_YOUR OBJECTIVE_
The required answer is an exact copy of the records below, without pictures.

_TASK DATA_

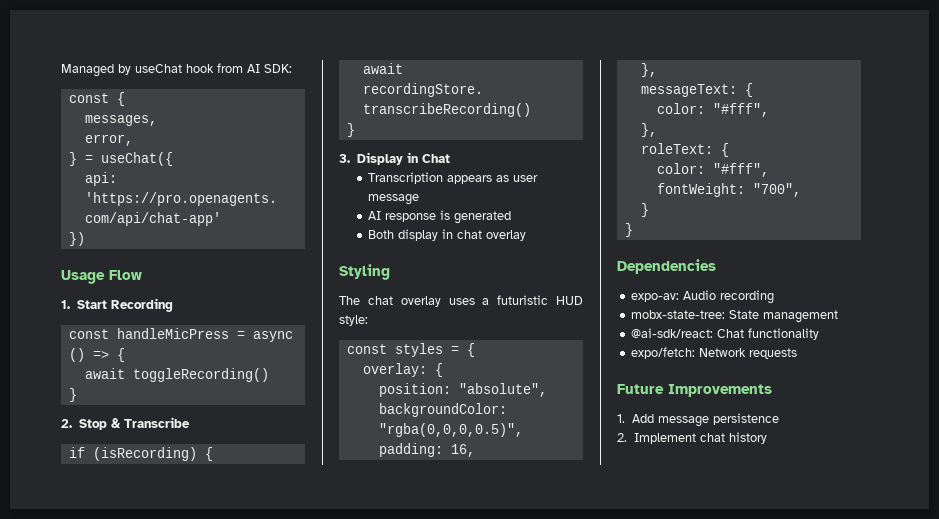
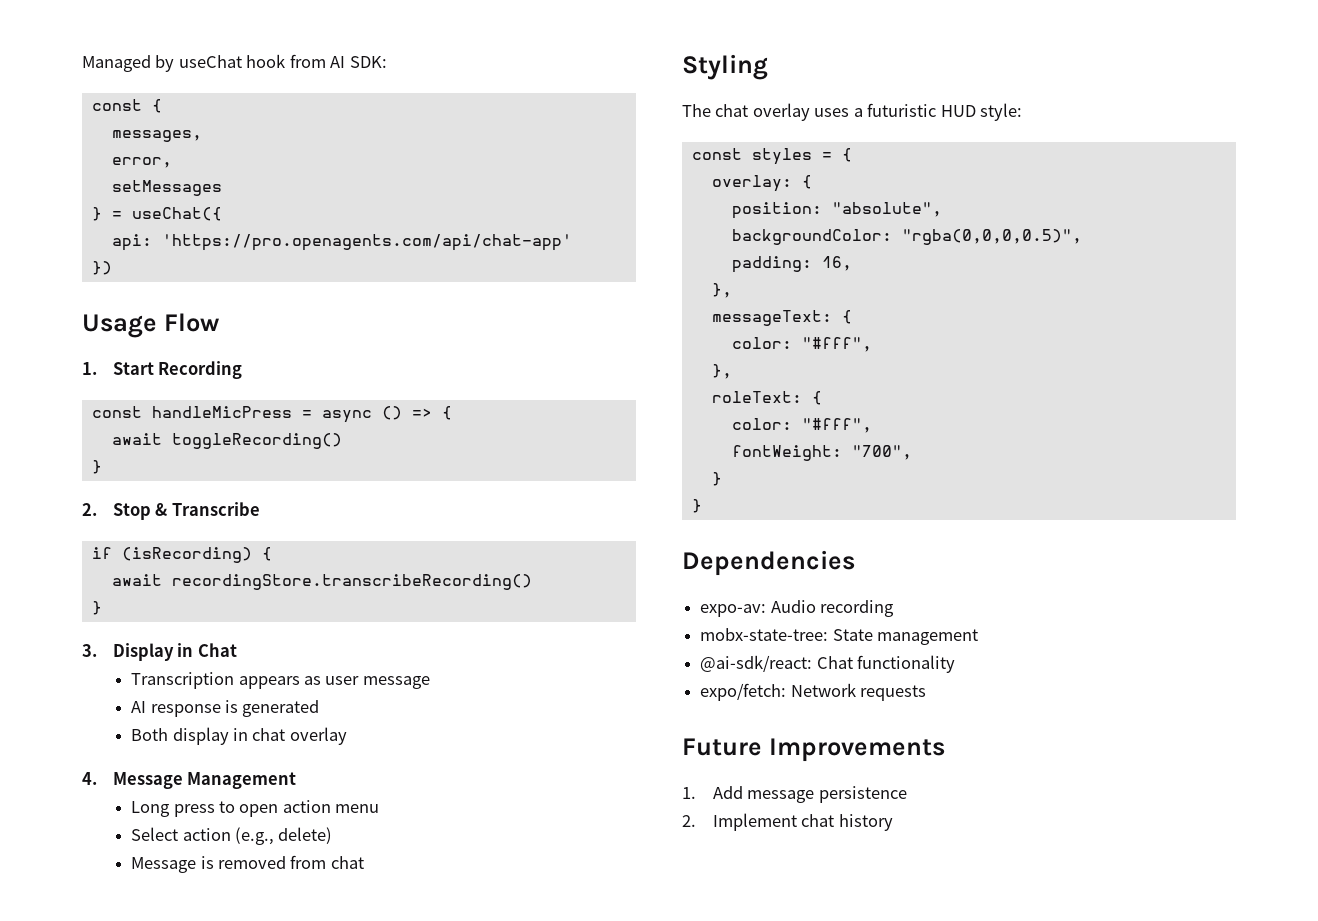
+ setMessages
+ 4. Message Management
+ Long press to open action menu
+ Select action (e.g., delete)
+ Message is removed from chat

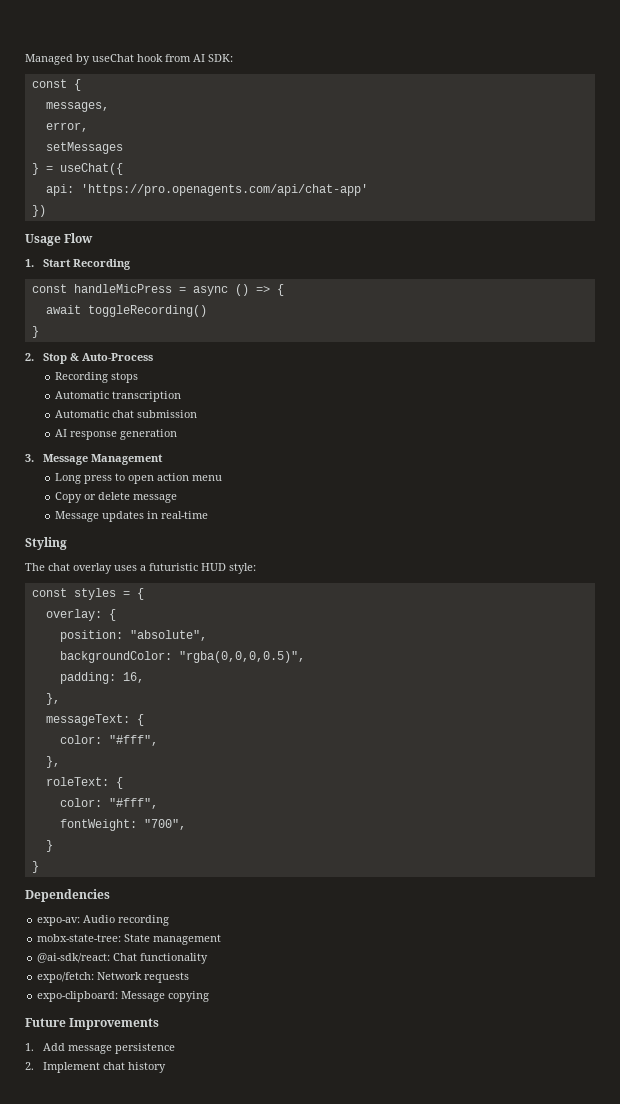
- 2. Stop & Transcribe
- if (isRecording) {
- await recordingStore.transcribeRecording()
- }
- 3. Display in Chat
- Transcription appears as user message
- AI response is generated
- Both display in chat overlay
- 4. Message Management
+ 2. Stop & Auto-Process
+ Recording stops
+ Automatic transcription
+ Automatic chat submission
+ AI response generation
+ 3. Message Management
- Select action (e.g., delete)
- Message is removed from chat
+ Copy or delete message
+ Message updates in real-time
+ expo-clipboard: Message copying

_SOLUTION FOR THIS EXERCISE_
+ setMessages
+ 4. Message Management
+ Long press to open action menu
+ Select action (e.g., delete)
+ Message is removed from chat

- 2. Stop & Transcribe
- if (isRecording) {
- await recordingStore.transcribeRecording()
- }
- 3. Display in Chat
- Transcription appears as user message
- AI response is generated
- Both display in chat overlay
- 4. Message Management
+ 2. Stop & Auto-Process
+ Recording stops
+ Automatic transcription
+ Automatic chat submission
+ AI response generation
+ 3. Message Management
- Select action (e.g., delete)
- Message is removed from chat
+ Copy or delete message
+ Message updates in real-time
+ expo-clipboard: Message copying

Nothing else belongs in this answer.